• [Problem to solve] All that is required is the number of lines in this listing that hold "none".

++++ Dataset content ++++

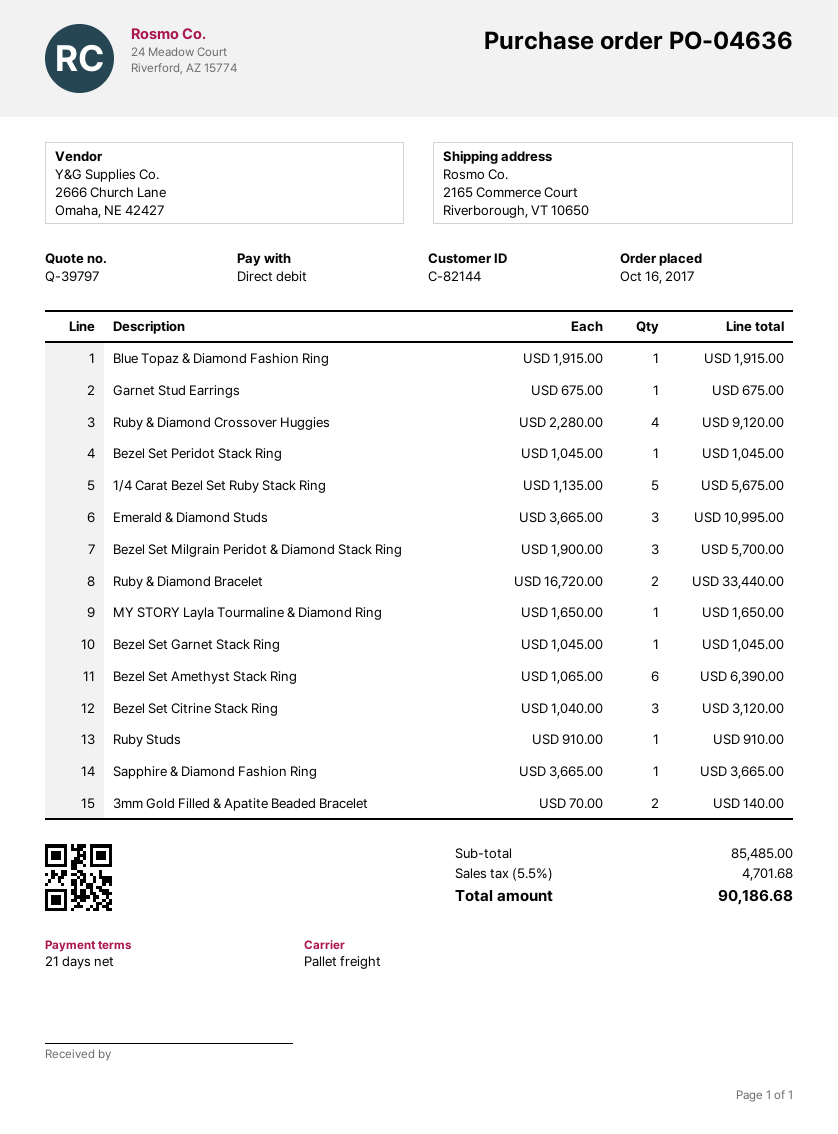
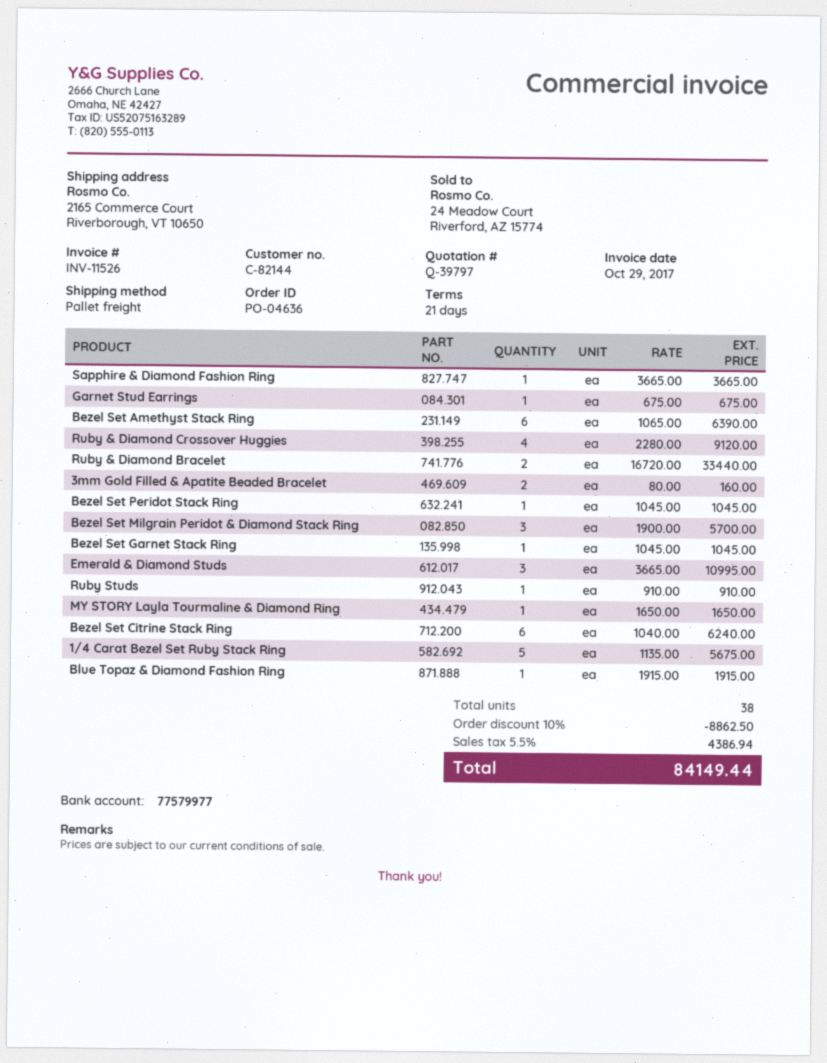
Bezel Set Citrine Stack Ring: 3 x 1040.00 = 3120.00 -> 6 x 1040.00 = 6240.00
3mm Gold Filled & Apatite Beaded Bracelet: 2 x 70.00 = 140.00 -> 2 x 80.00 = 160.00
discount: none -> 10% = 8862.50
tax: 5.5% = 4701.68 -> 5.5% = 4386.94
total: 90186.68 -> 84149.44

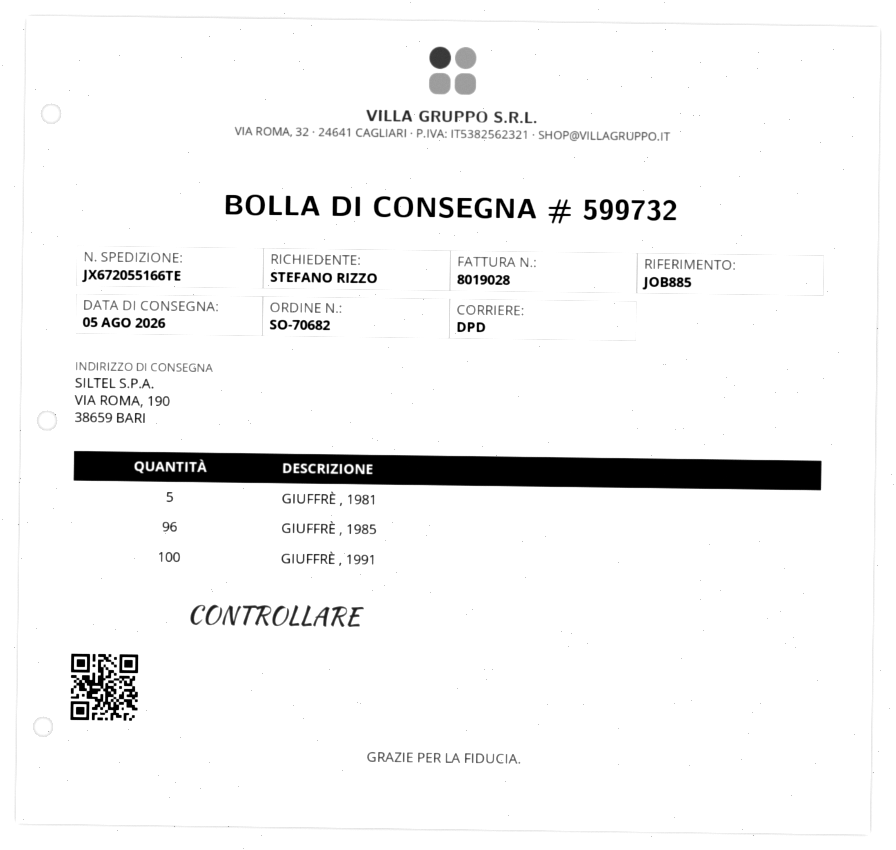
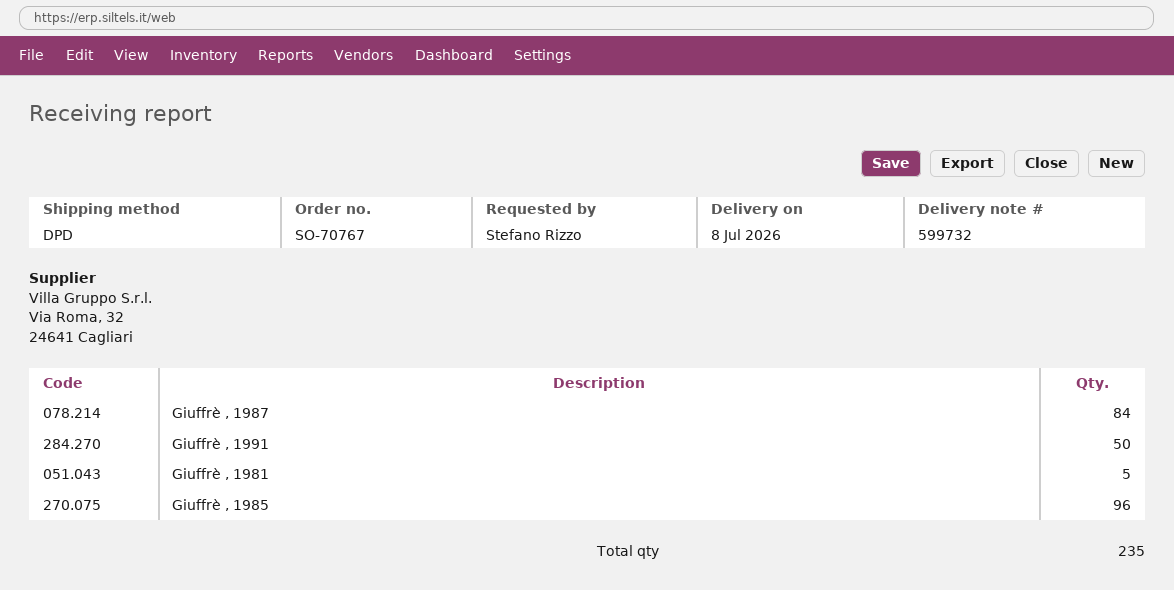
order number: SO-70682 -> SO-70767
delivery date: 2026-08-05 -> 2026-07-08
GIUFFRÈ , 1991: 100 -> 50
Giuffrè , 1987: none -> 84

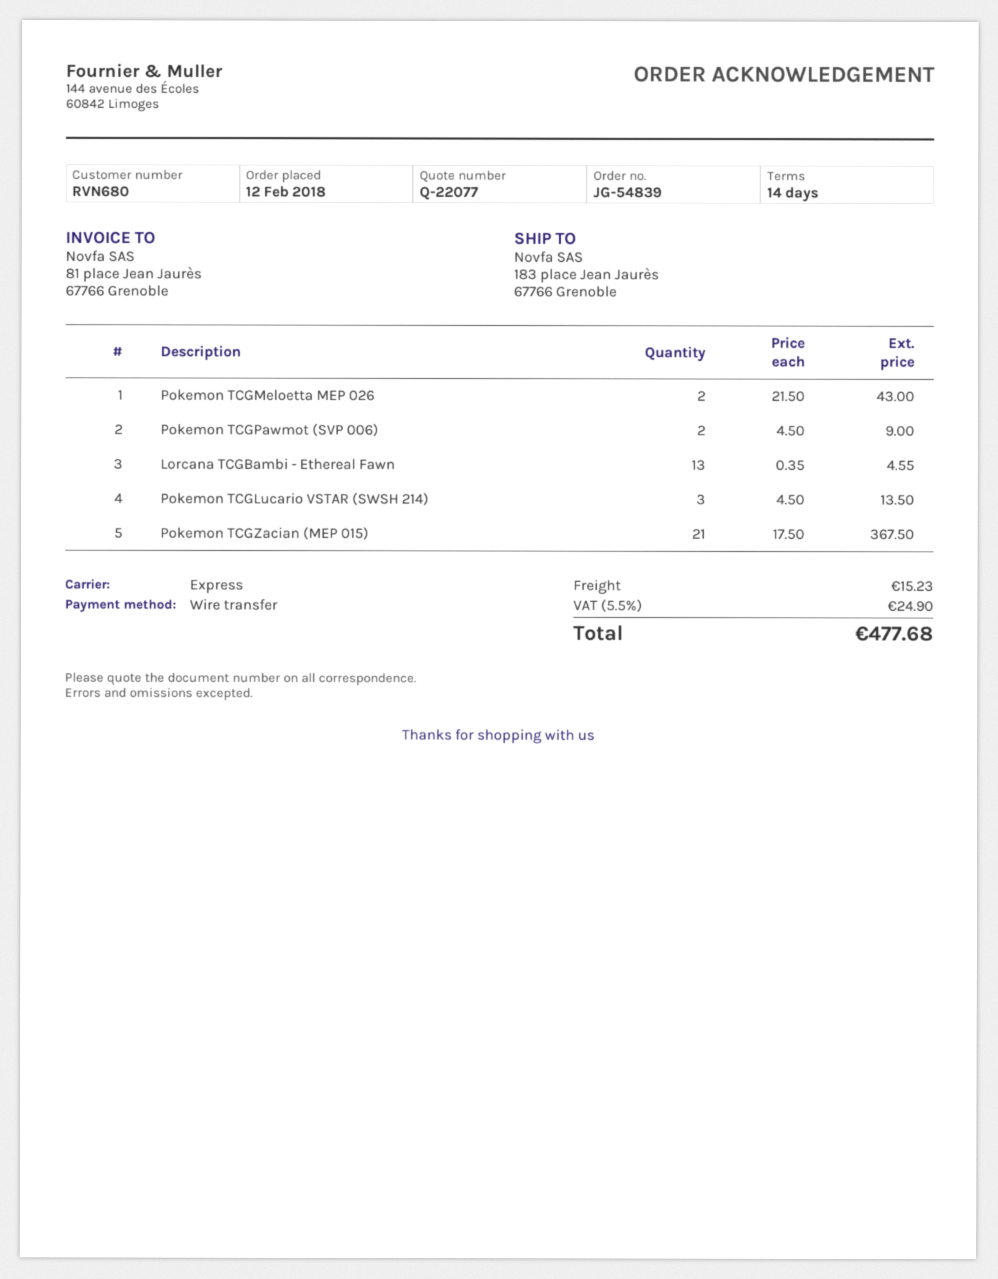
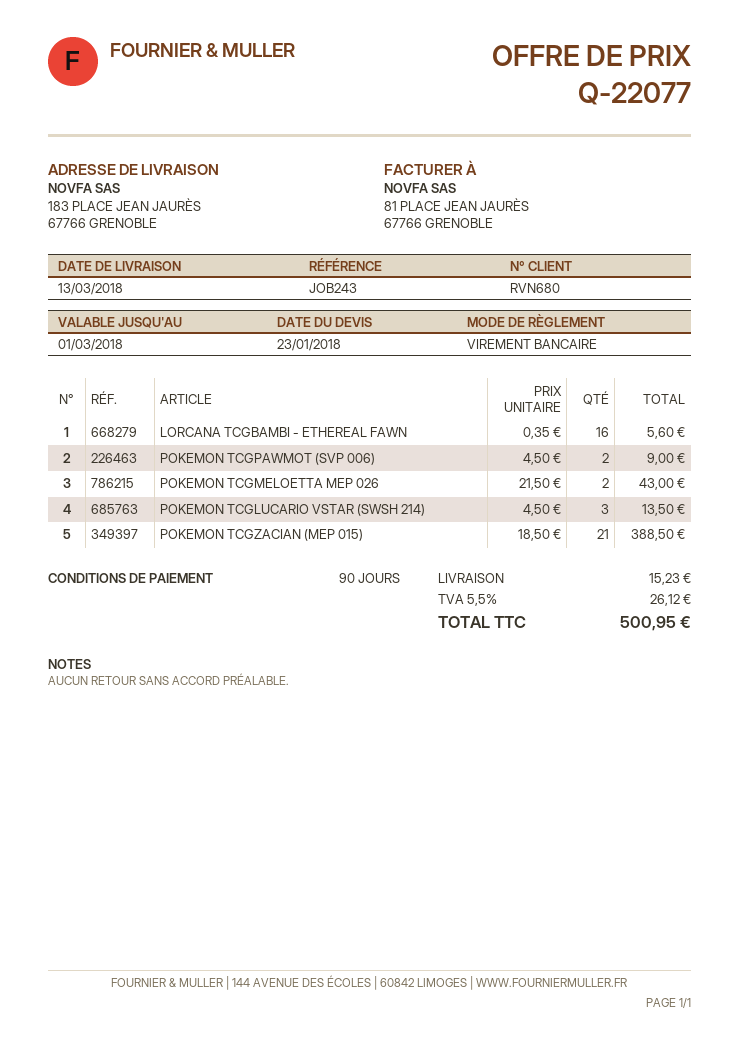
payment terms: 14 days -> 90 days
Lorcana TCGBambi - Ethereal Fawn: 13 x 0.35 = 4.55 -> 16 x 0.35 = 5.60
Pokemon TCGZacian (MEP 015): 21 x 17.50 = 367.50 -> 21 x 18.50 = 388.50
tax: 5.5% = 24.90 -> 5.5% = 26.12
total: 477.68 -> 500.95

++++

• [Your solution] 2